## TASK GOAL
What is needed is the full set of records, word for word, with no pictures.

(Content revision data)

....................

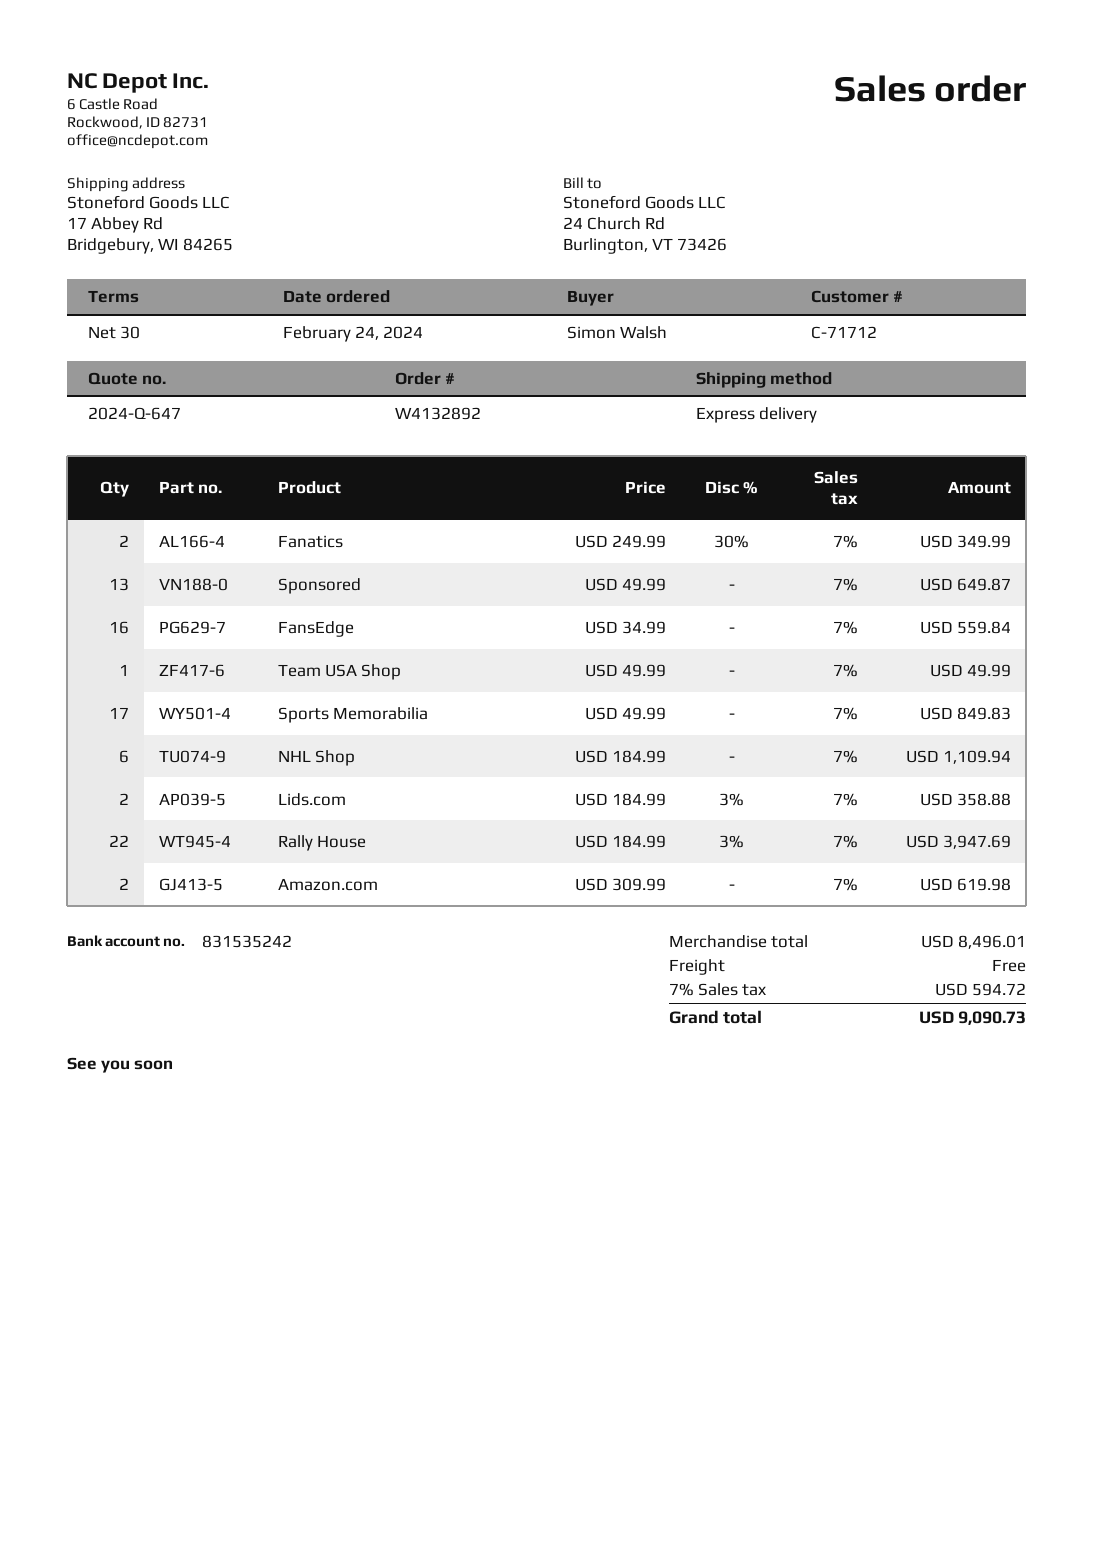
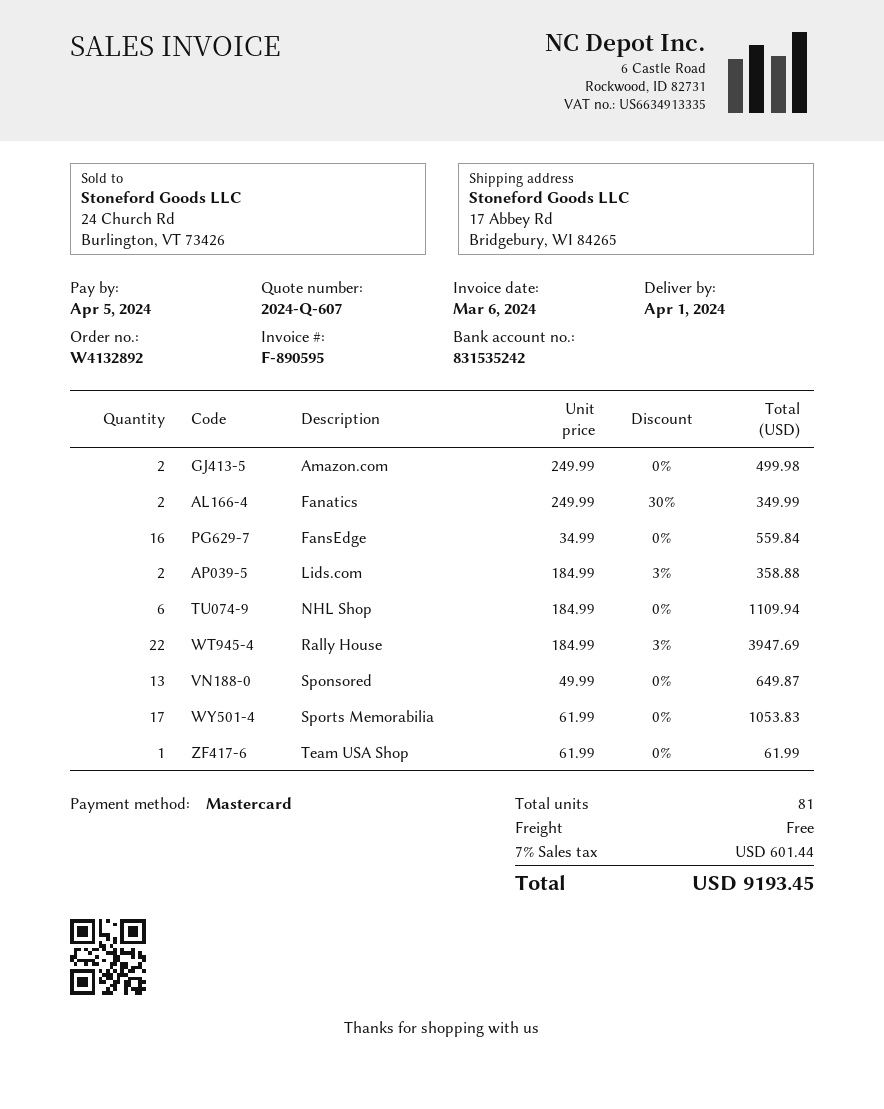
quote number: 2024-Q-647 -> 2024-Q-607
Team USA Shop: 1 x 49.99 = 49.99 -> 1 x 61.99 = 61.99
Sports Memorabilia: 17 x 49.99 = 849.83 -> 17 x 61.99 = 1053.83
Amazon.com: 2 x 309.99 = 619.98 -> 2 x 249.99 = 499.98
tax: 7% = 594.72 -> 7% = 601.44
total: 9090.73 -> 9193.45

....................

## THE ANSWER
quote number: 2024-Q-647 -> 2024-Q-607
Team USA Shop: 1 x 49.99 = 49.99 -> 1 x 61.99 = 61.99
Sports Memorabilia: 17 x 49.99 = 849.83 -> 17 x 61.99 = 1053.83
Amazon.com: 2 x 309.99 = 619.98 -> 2 x 249.99 = 499.98
tax: 7% = 594.72 -> 7% = 601.44
total: 9090.73 -> 9193.45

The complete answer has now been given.